WHAT YOU HAVE TO DO | The answer is to be the data that follows, transcribed exactly, minus its pictures.

Screenshot and code edit data
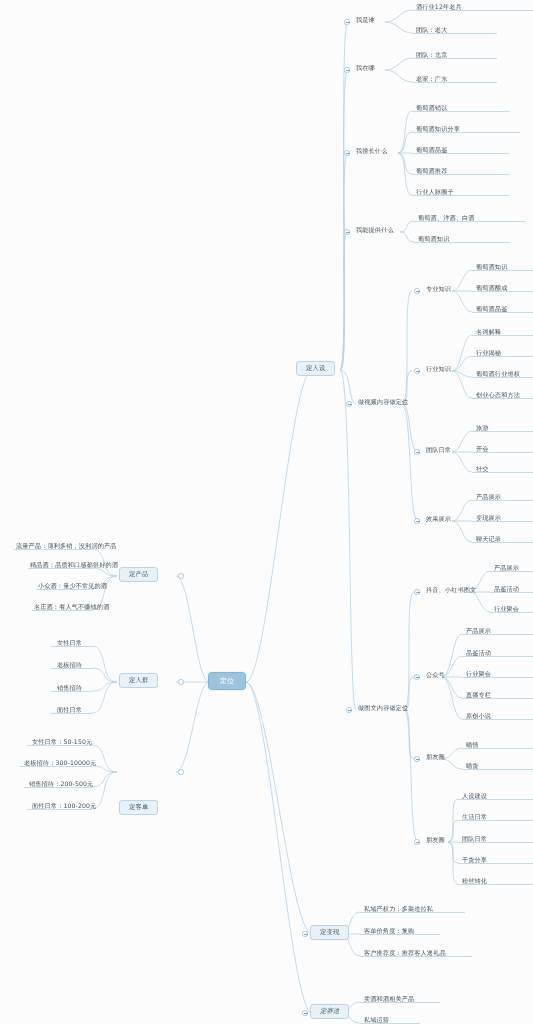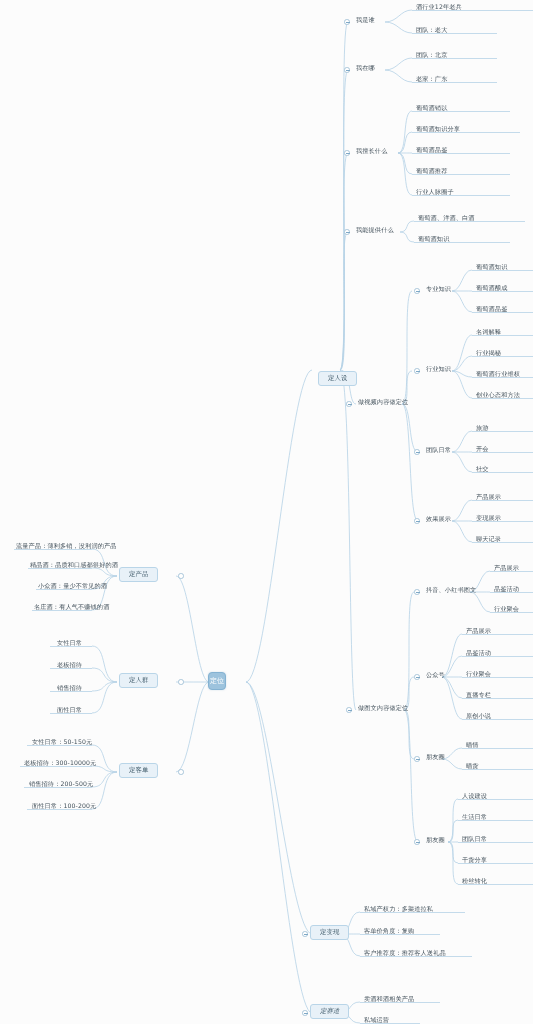--- a/index.html
+++ b/index.html
@@ -29,21 +29,21 @@
     color: #3c4a55;
     letter-spacing: 0.1px;
   }
   
   .node.root {
     background: #9dc3dd;
     border: 1px solid #84b2d2;
     border-radius: 4px;
     color: #ffffff;
     font-size: 7px;
-    padding: 4px 1px;
+    padding: 4px 11px;
     text-align: center;
     box-shadow: 0 0 2px rgba(130,170,200,.35);
   }
   
   .node.lvl1 {
     background: #e8f1f8;
     border: 1px solid #b9d5e8;
     border-radius: 3px;
     color: #46606f;
     font-size: 6.4px;
@@ -251,29 +251,29 @@
   <div class="node leaf" style="left:32px; top:603px;">名庄酒：有人气不赚钱的酒</div>
 
   <div class="node lvl1" style="left:119px; top:673px;">定人群</div>
   <div class="toggle plain" style="left:178px; top:679px;"></div>
 
   <div class="node leaf" style="left:55px; top:639px;">女性日常</div>
   <div class="node leaf" style="left:55px; top:661px;">老板招待</div>
   <div class="node leaf" style="left:55px; top:684px;">销售招待</div>
   <div class="node leaf" style="left:55px; top:706px;">面性日常</div>
 
-  <div class="node lvl1" style="left:119px; top:763px;">定客单</div>
+  <div class="node lvl1" style="left:119px; top:800px;">定客单</div>
   <div class="toggle plain" style="left:178px; top:769px;"></div>
 
   <div class="node leaf" style="left:30px; top:738px;">女性日常：50-150元</div>
   <div class="node leaf" style="left:22px; top:759px;">老板招待：300-10000元</div>
   <div class="node leaf" style="left:27px; top:780px;">销售招待：200-500元</div>
   <div class="node leaf" style="left:30px; top:802px;">面性日常：100-200元</div>
 
-  <div class="node lvl1" style="left:318px; top:361px;margin-top:10px;">定人设</div>
+  <div class="node lvl1" style="left:296px; top:361px;">定人设</div>
 
   <div class="toggle" style="left:344px; top:19px;"></div>
   <div class="node branch" style="left:354px; top:16px;">我是谁</div>
   <div class="node leaf" style="left:414px; top:3px;">酒行业12年老兵</div>
   <div class="node leaf" style="left:414px; top:26px;">团队：老大</div>
 
   <div class="toggle" style="left:344px; top:67px;"></div>
   <div class="node branch" style="left:354px; top:64px;">我在哪</div>
   <div class="node leaf" style="left:414px; top:51px;">团队：北京</div>
   <div class="node leaf" style="left:414px; top:75px;">老家：广东</div>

TASK OUTPUT |
--- a/index.html
+++ b/index.html
@@ -29,21 +29,21 @@
     color: #3c4a55;
     letter-spacing: 0.1px;
   }
   
   .node.root {
     background: #9dc3dd;
     border: 1px solid #84b2d2;
     border-radius: 4px;
     color: #ffffff;
     font-size: 7px;
-    padding: 4px 1px;
+    padding: 4px 11px;
     text-align: center;
     box-shadow: 0 0 2px rgba(130,170,200,.35);
   }
   
   .node.lvl1 {
     background: #e8f1f8;
     border: 1px solid #b9d5e8;
     border-radius: 3px;
     color: #46606f;
     font-size: 6.4px;
@@ -251,29 +251,29 @@
   <div class="node leaf" style="left:32px; top:603px;">名庄酒：有人气不赚钱的酒</div>
 
   <div class="node lvl1" style="left:119px; top:673px;">定人群</div>
   <div class="toggle plain" style="left:178px; top:679px;"></div>
 
   <div class="node leaf" style="left:55px; top:639px;">女性日常</div>
   <div class="node leaf" style="left:55px; top:661px;">老板招待</div>
   <div class="node leaf" style="left:55px; top:684px;">销售招待</div>
   <div class="node leaf" style="left:55px; top:706px;">面性日常</div>
 
-  <div class="node lvl1" style="left:119px; top:763px;">定客单</div>
+  <div class="node lvl1" style="left:119px; top:800px;">定客单</div>
   <div class="toggle plain" style="left:178px; top:769px;"></div>
 
   <div class="node leaf" style="left:30px; top:738px;">女性日常：50-150元</div>
   <div class="node leaf" style="left:22px; top:759px;">老板招待：300-10000元</div>
   <div class="node leaf" style="left:27px; top:780px;">销售招待：200-500元</div>
   <div class="node leaf" style="left:30px; top:802px;">面性日常：100-200元</div>
 
-  <div class="node lvl1" style="left:318px; top:361px;margin-top:10px;">定人设</div>
+  <div class="node lvl1" style="left:296px; top:361px;">定人设</div>
 
   <div class="toggle" style="left:344px; top:19px;"></div>
   <div class="node branch" style="left:354px; top:16px;">我是谁</div>
   <div class="node leaf" style="left:414px; top:3px;">酒行业12年老兵</div>
   <div class="node leaf" style="left:414px; top:26px;">团队：老大</div>
 
   <div class="toggle" style="left:344px; top:67px;"></div>
   <div class="node branch" style="left:354px; top:64px;">我在哪</div>
   <div class="node leaf" style="left:414px; top:51px;">团队：北京</div>
   <div class="node leaf" style="left:414px; top:75px;">老家：广东</div>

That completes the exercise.